Making a company successful requires, above all, clear thinking.
Unfortunately, there are dozens of management concepts that, far from making success easier, tend to encourage fuzzy ideas and bad decisions.
Here are a few of my favorites. Make sure you're not falling into any of these traps:
1. Consensus
Managers often strive to reach consensus among groups and individuals before any important decision is made. That sounds reasonable (hey, it's the "wisdom of crowds"), but in practice consensus drives weak decisions.
Strong decisions--the ones that create powerful futures--entail cutting away other options, and that generally means disappointing somebody. Consensus favors what's bland over what's innovative, what's safe over what's risky, and the status quo over carpe diem.
2. Customer Focus
If you focus on the customer, you'll be better able to satisfy the customer's needs, right? Well, not really. "Focusing" on the customer is viewing the situation from your own perspective as a vendor. What's really required is the ability to listen to and absorb what the customer is saying and project yourself into the customer's shoes.

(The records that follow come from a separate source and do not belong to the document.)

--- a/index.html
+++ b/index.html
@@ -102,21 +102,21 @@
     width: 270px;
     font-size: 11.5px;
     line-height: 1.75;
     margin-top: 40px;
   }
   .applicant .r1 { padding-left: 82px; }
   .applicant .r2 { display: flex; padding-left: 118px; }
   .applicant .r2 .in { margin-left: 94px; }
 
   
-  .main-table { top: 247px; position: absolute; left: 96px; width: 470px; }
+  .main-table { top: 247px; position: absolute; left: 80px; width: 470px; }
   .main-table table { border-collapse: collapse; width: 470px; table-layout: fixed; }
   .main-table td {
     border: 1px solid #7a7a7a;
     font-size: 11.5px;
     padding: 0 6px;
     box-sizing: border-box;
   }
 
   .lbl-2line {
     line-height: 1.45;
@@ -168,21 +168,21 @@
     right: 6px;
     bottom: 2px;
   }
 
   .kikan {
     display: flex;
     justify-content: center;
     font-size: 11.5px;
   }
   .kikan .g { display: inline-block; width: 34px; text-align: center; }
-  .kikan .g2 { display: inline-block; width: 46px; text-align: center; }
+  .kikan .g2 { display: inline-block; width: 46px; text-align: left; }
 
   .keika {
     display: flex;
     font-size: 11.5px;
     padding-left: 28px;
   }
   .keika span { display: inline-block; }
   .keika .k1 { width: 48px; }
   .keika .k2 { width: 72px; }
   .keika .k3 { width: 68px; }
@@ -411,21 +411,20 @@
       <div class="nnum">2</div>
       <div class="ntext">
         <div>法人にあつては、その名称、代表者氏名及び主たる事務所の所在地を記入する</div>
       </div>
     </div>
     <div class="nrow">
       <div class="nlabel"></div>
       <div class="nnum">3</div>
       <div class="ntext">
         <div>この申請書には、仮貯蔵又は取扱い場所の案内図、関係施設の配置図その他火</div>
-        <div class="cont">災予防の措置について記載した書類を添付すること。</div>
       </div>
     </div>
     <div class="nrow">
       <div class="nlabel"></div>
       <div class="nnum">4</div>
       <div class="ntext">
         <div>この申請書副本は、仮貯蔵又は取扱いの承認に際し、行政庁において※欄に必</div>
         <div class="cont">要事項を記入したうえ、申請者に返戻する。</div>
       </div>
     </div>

Understanding a customer is not so much a visual act (like using a microscope) as a passive act: It involves rapport, empathy, and imagination.
3. Brainstorming
Getting people together to bounce ideas off one another (in a supportive environment) sounds like a great idea. Until you actually try making it work, that is. Creativity is not a group process, and great ideas do not emerge out of dumb, half-baked ones.

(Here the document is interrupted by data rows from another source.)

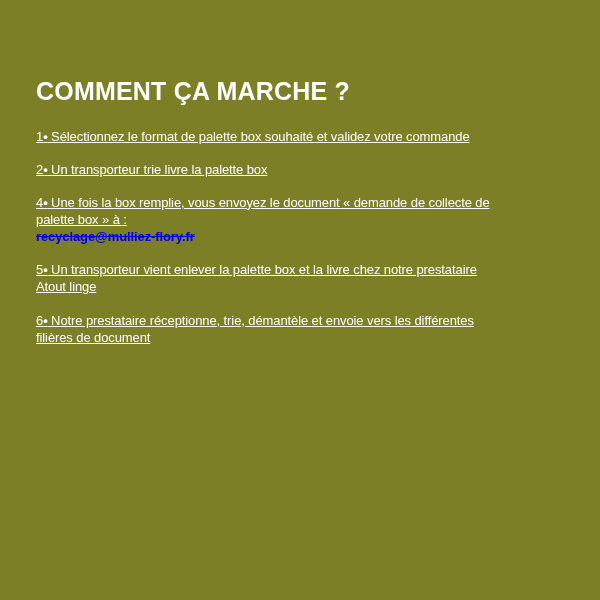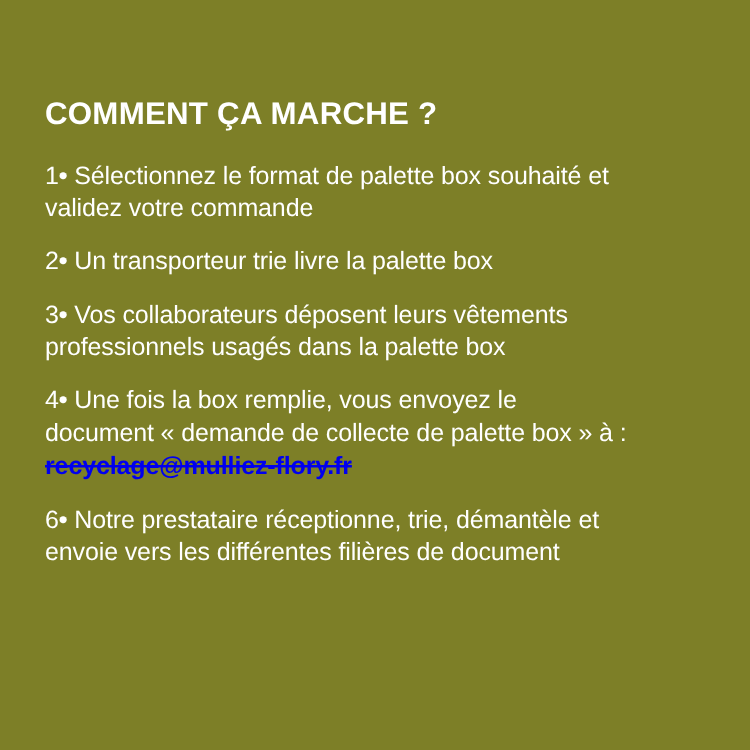--- a/index.html
+++ b/index.html
@@ -29,24 +29,25 @@
     margin: 0 0 22px 0;
     line-height: 1.1;
   }
   .steps {
     margin: 0;
     padding: 0;
     list-style: none;
   }
   .step {
     color: #ffffff;
-    font-size: 20px;
+    font-size: 13px;
     line-height: 1.32;
     margin-bottom: 16px;
     letter-spacing: -0.1px;
+    text-decoration: underline;
   }
   .step .num {
     font-weight: normal;
   }
   .step .bullet {
     font-weight: bold;
   }
   .email {
     font-weight: bold;
     text-decoration: line-through;
@@ -68,31 +69,31 @@
     <li class="step">
       <span class="num">1</span><span class="bullet">•</span>
       <span>Sélectionnez le format de palette box souhaité et validez votre commande</span>
     </li>
 
     <li class="step">
       <span class="num">2</span><span class="bullet">•</span>
       <span>Un transporteur trie livre la palette box</span>
     </li>
 
-    <li class="step">
-      <span class="num">3</span><span class="bullet">•</span>
-      <span>Vos collaborateurs déposent leurs vêtements professionnels usagés dans la palette box</span>
-    </li>
 
     <li class="step step-4">
       <span class="num">4</span><span class="bullet">•</span>
       <span>Une fois la box remplie, vous envoyez le document « demande de collecte de palette box » à :</span>
       <span class="line2"><a class="email" href="#">recyclage@mulliez-flory.fr</a></span>
     </li>
 
+    <li class="step">
+      <span class="num">5</span><span class="bullet">•</span>
+      <span>Un transporteur vient enlever la palette box et la livre chez notre  prestataire Atout linge</span>
+    </li>
 
     <li class="step">
       <span class="num">6</span><span class="bullet">•</span>
       <span>Notre prestataire réceptionne, trie, démantèle et envoie vers les différentes filières de document</span>
     </li>
 
   </ul>
 </div>
 
 </body></html>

What's more, no matter how supportive the environment, people know they'll be judged on the quality of their contributions. That's why brainstorming usually creates nothing more than a dull drizzle.
4. Rightsizing
Rightsizing is a weasel word intended to make mass firings seem as if they're strategic. The real truth is that big layoffs are always the result of lousy management. Though it's sometimes necessary to make staffing changes, well-run companies with farsighted management never require such drastic surgery. So let's stop using jargon that hides the fact that management failed.
5. Human Resources
The problem with calling humans "resources" is that you just dehumanized them into objects. The term puts human beings conceptually in the same bucket as raw materials on the factory floor or the network wires inside the wall. It ignores the fact that people are complicated and multifaceted, and that getting them to work together requires treating them as individuals rather than as plug-and-play commodities.
6. Leadership
Before he died, the management visionary Peter Drucker pinned the excesses of corporate America on the bloated concept of leadership. He believed businesses have more than enough leaders; what they really need are competent managers who can do the hard work of decision making, planning, and coaching.
In my experience, the typical business leader is like the leader of a marching band--he waves a stick while other people do the work.